[[ Excerpted data, beginning ]]

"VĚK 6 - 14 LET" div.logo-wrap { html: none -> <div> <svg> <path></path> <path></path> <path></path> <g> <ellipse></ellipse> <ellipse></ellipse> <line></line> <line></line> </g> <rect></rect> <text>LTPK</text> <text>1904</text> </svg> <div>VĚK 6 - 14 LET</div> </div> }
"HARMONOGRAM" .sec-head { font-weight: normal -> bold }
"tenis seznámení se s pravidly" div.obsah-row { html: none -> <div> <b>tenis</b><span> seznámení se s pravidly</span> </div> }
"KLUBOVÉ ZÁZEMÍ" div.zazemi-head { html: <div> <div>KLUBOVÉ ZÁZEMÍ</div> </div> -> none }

[[ Excerpted data, end ]]
[[ Excerpted data, beginning ]]

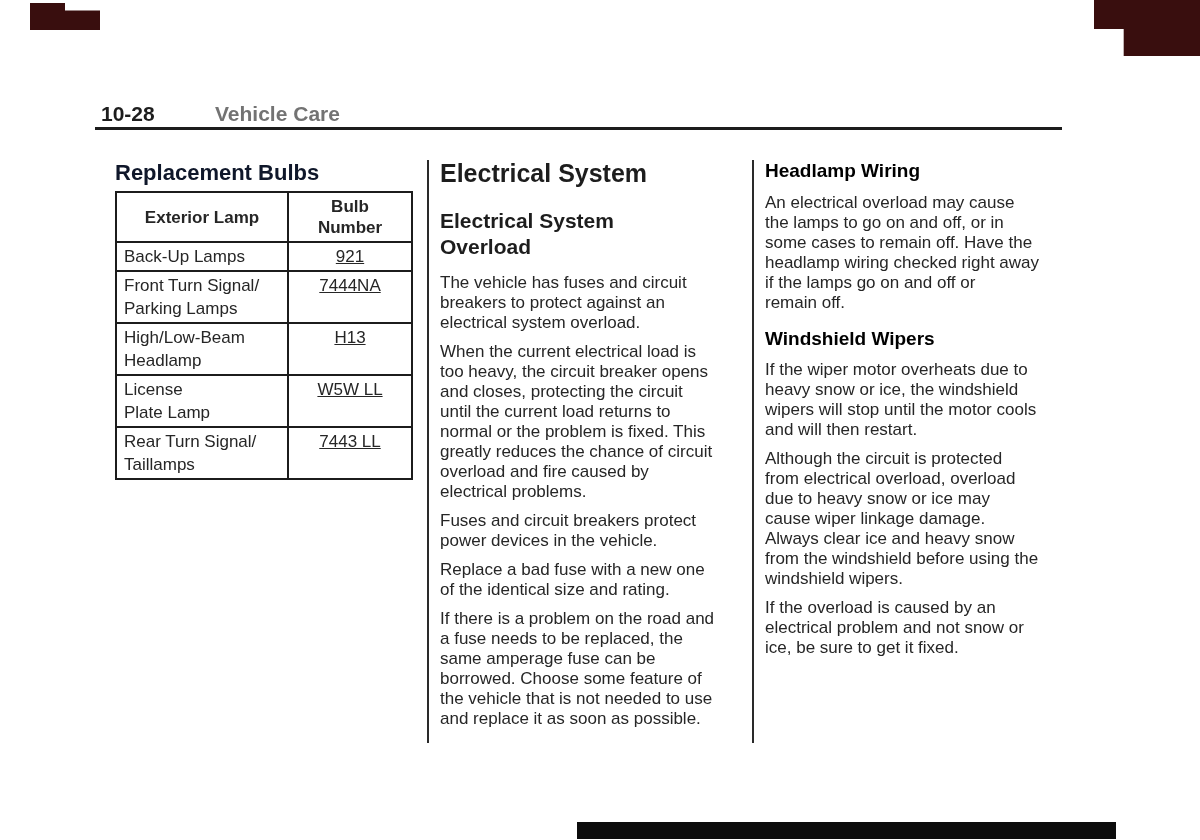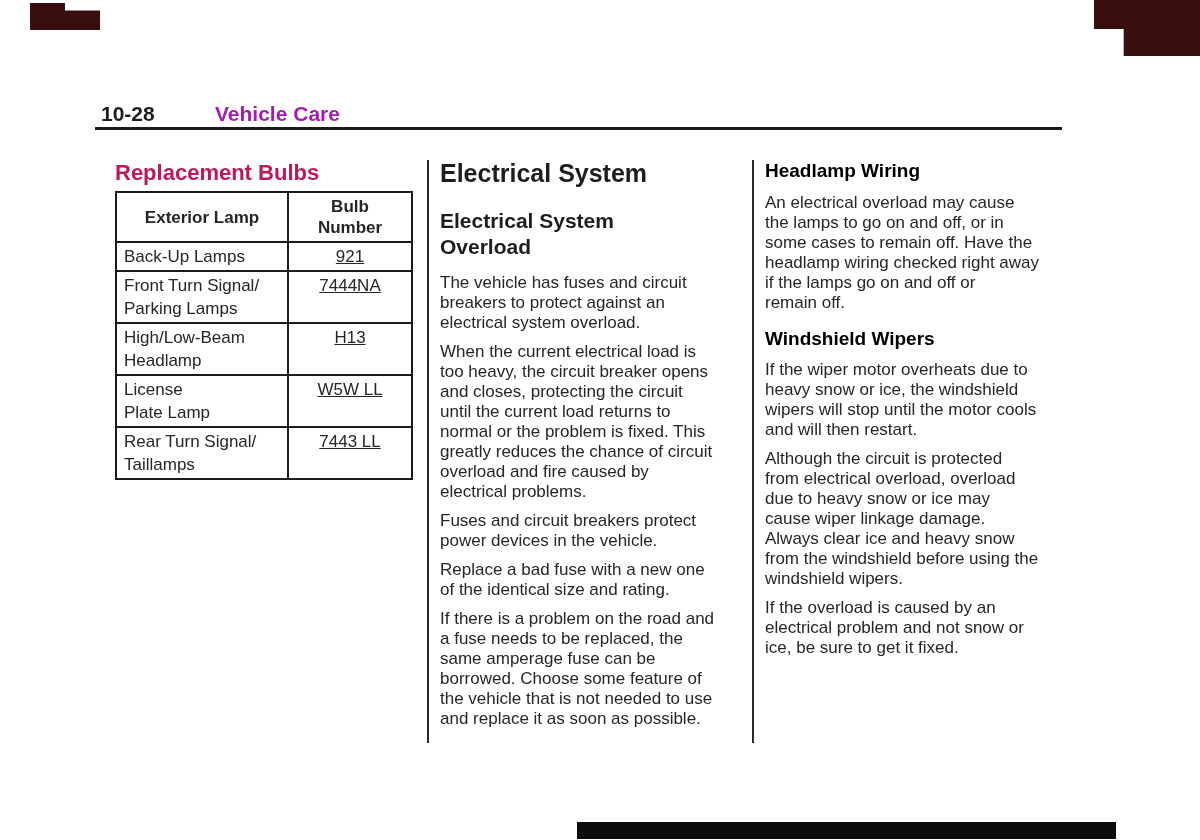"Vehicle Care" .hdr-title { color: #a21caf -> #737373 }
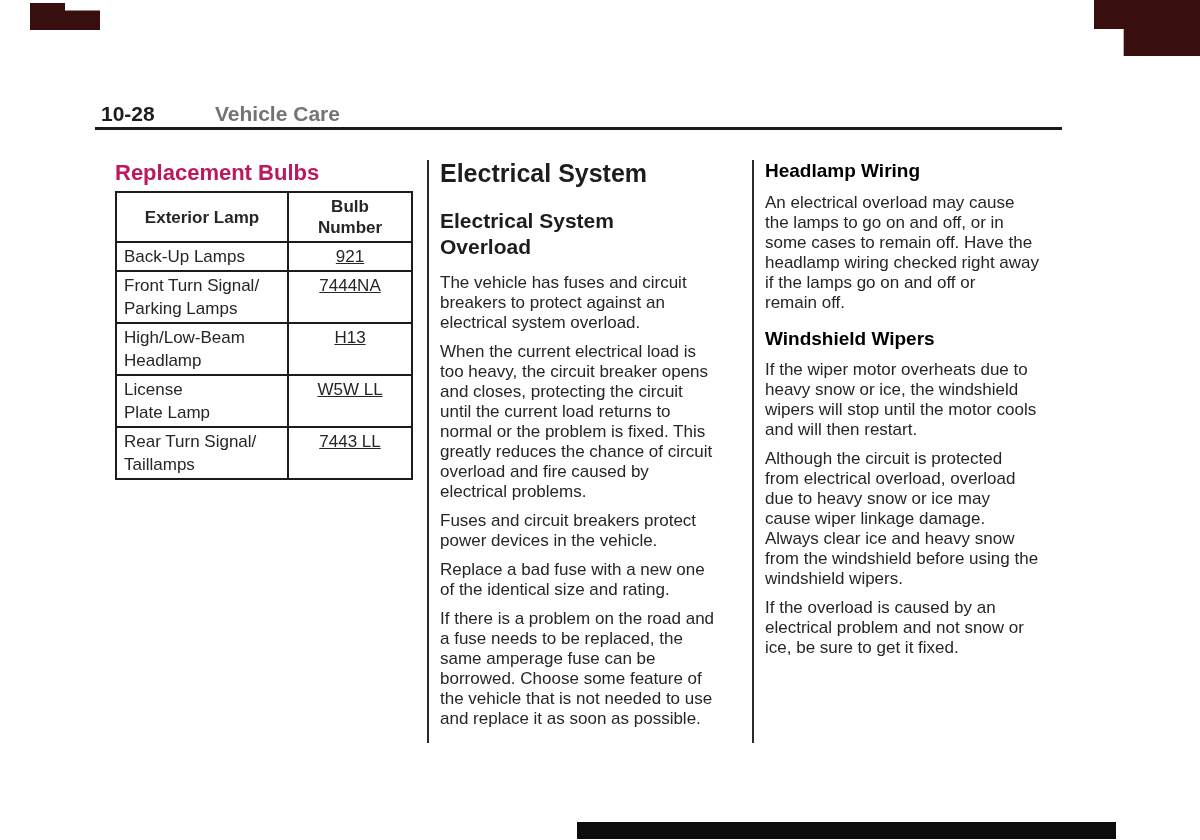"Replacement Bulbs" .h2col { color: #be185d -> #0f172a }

[[ Excerpted data, end ]]

- [Directions]
Give again exactly, and only, the lines above starting at the one with "font-weight: normal ->" and ending at the one with "html: <div> <div>KLUBOVÉ".

- [Task result]
"HARMONOGRAM" .sec-head { font-weight: normal -> bold }
"tenis seznámení se s pravidly" div.obsah-row { html: none -> <div> <b>tenis</b><span> seznámení se s pravidly</span> </div> }
"KLUBOVÉ ZÁZEMÍ" div.zazemi-head { html: <div> <div>KLUBOVÉ ZÁZEMÍ</div> </div> -> none }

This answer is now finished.